What would a government of the Socialist and Communist parties be? It would still be a government based on private property, i.e., a bourgeois-democratic government. Its assumption of office would not automatically liquidate the monarchy, no more than the Labor Party government in England has done so. That is why liquidation of the monarchy is made a separate demand by our Italian party. What would a government of the Socialist and Communist parties be, after it had abolished the monarchy? It would be a democratic republic – and that is why the slogan calls for it.

Some comrades say they are for demanding the abolition of the monarchy but not a republic. We have seen that abolition of the monarchy means a republic, if it is to be a government of the Socialist and Communist parties.

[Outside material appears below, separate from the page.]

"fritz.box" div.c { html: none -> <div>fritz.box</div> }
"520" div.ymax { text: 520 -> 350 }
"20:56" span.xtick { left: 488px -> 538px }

If the comrades (who object to the republic slogan will concede that their demand for the abolition of the monarchy means in effect a republic, then we can come quickly to an agreement with them on the actual content of our agitation on this question. There is no real difference between saying “abolition of the monarchy” or “immediate proclamation of the republic”. One is a negative and one a positive way of saying the same thing. In the case of this particular demand there is a negative way available for saying it, but other demands of the same character do not have a negative form available. For example, there is no negative form of saying, “For immediate convocation of the Constituent Assembly”. Any sensible comrade who recognizes the correctness in principle of the slogan of the Constituent Assembly should not be afraid of the positive form of the slogan of the republic. In any event, we could easily come to an agreement with any comrade who insisted on the negative form, “abolition of the monarchy” so long as he recognized that it meant in, fact the republic.

But if anybody means by “abolition of the monarchy” something else, namely its replacement by a Soviet republic, then he must also reject the slogan of a government of the Socialist and Communist parties, for such a government would obviously not be a Soviet republic. Anyone who insists that “abolition of the monarchy” should only mean its replacement by a Soviet republic is obviously reduced to one slogan – the slogan of proletarian revolution.

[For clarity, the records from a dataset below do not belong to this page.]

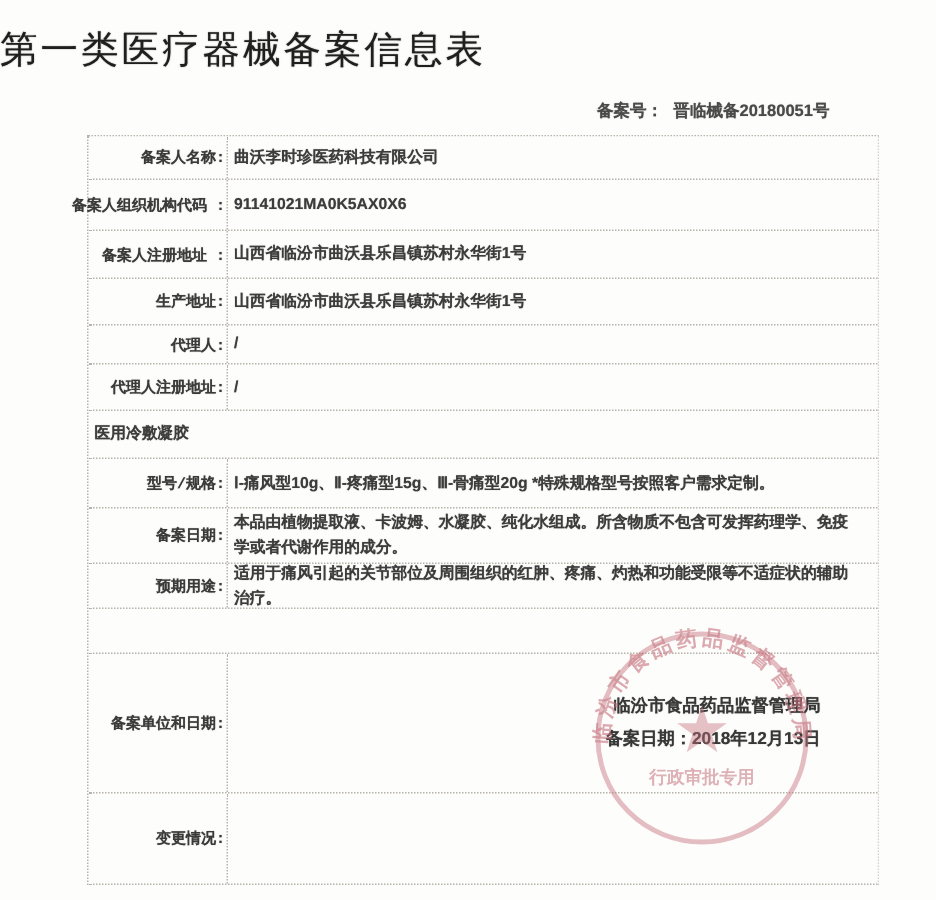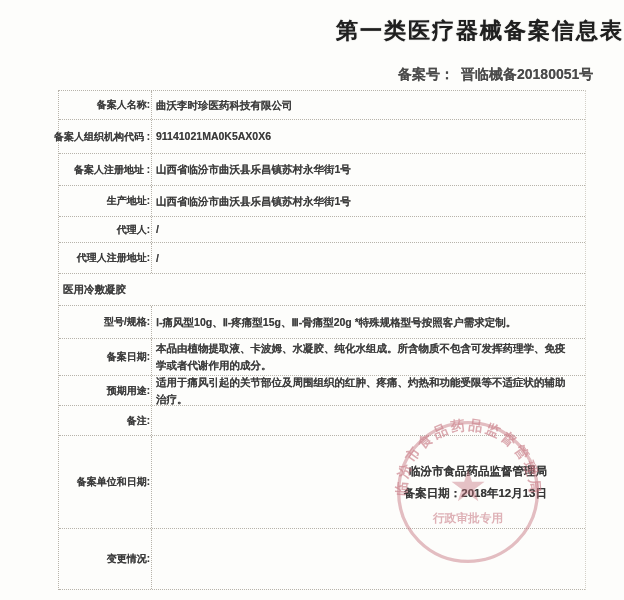"第一类医疗器械备案信息表" .doc-title { font-size: 22px -> 25px; font-weight: 700 -> 400; text-align: right -> left }
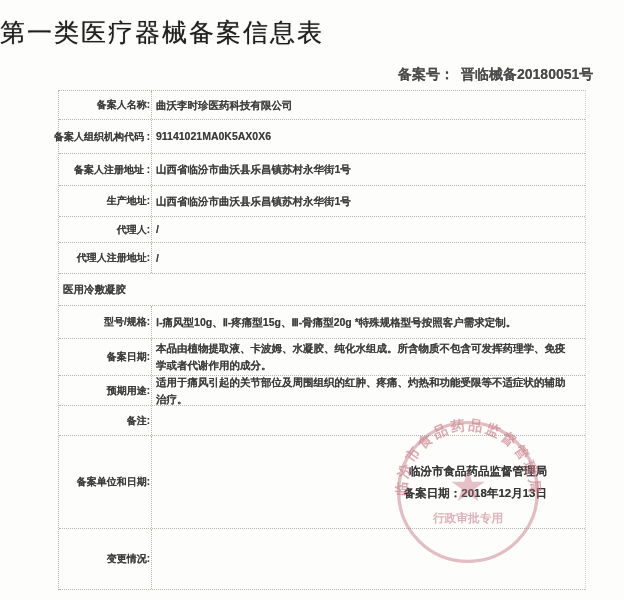"备案号： 晋临械备20180051号" .record-no { font-size: 14px -> 11px }
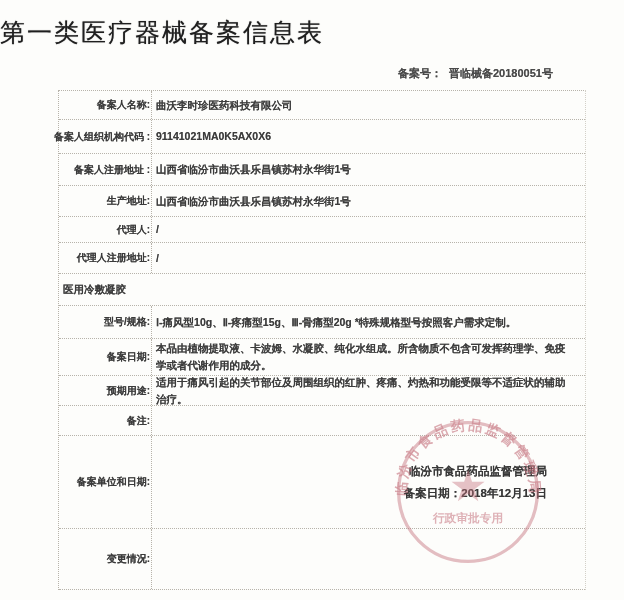"备案人名称:" .label-cell { font-family: none -> Liberation Mono, monospace }
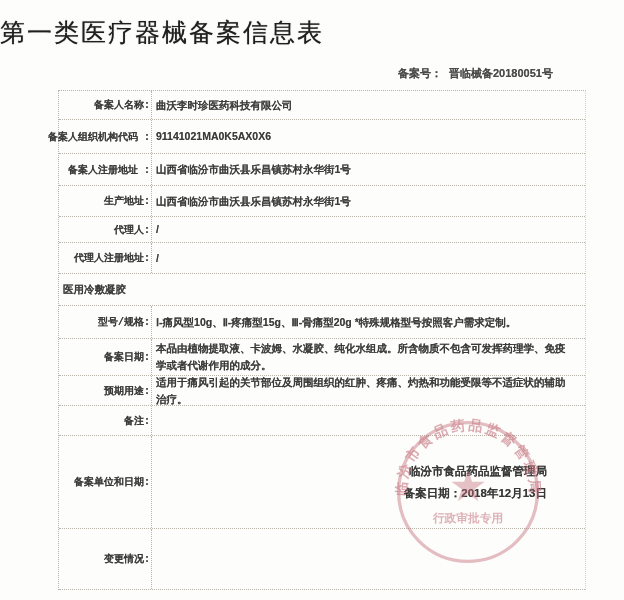"备注:" div.cell { html: <div>备注:</div> -> none }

ARGUMENT No. 4: “The Social Democrats are for a republic in Italy, and Morrow says we should chime in. He ignores the danger of identifying our slogans with those of the reformists.” (Collins, Burton et al.)

The trouble with practically all the arguments of the Political Committee majority is that they ignore our traditions and thus drag the party down with them into a morass of ignorance. In 1931 in Spain the principal party of the proletariat, the Socialists, was for the republic yet Trotsky did not therefore hesitate to issue the slogan. The revolutionary party need have no difficulty in distinguishing, its use of a slogan from the use of an apparently identical slogan by the reformists. Today in Italy we can easily point out:

  1. The immediate proclamation of the republic is for us simply the finishing off once for all of the monarchy, merely a necessary step toward the struggle for socialism whereas for the reformist parties the democratic republic is an end in itself. The day they proclaim the republic we shall condemn the content they give it as a betrayal of the workers’ aspirations for a better life. On a plane of propaganda, we already now warn the advanced workers that the republic is no solution for the workers’ problems; this will become agitation – i.e., really reach any sizeable group of workers – only when they have the republic before their eyes. Those workers- who really listen to us attentively today can see that we spread no illusions about what the republic will do for them, whereas the reformists hold out the republic as the solution for the workers’ problems.
     
  2. We call for immediate proclamation of the republic, we demand that the Communist and Socialist parties act immediately, whereas they are putting it off indefinitely. We urge the masses to force their parties to get rid of the monarchy by whatever means are necessary, i.e., by revolution, whereas the reformists propose to do it only by legal means. We expose the acts of Nenni and Togliatti which are aiding the monarchy to strengthen itself: their oath of office pledging not to do anything against the monarchy until the Constituent Assembly, their failure to expose the way in which the army is being put entirely into the hands of royalist officers, etc., etc. In a word, we call for class struggle against the monarchy, whereas the reformists promise to remove it eventually by means of class collaboration. Is it so difficult to make this distinction clear?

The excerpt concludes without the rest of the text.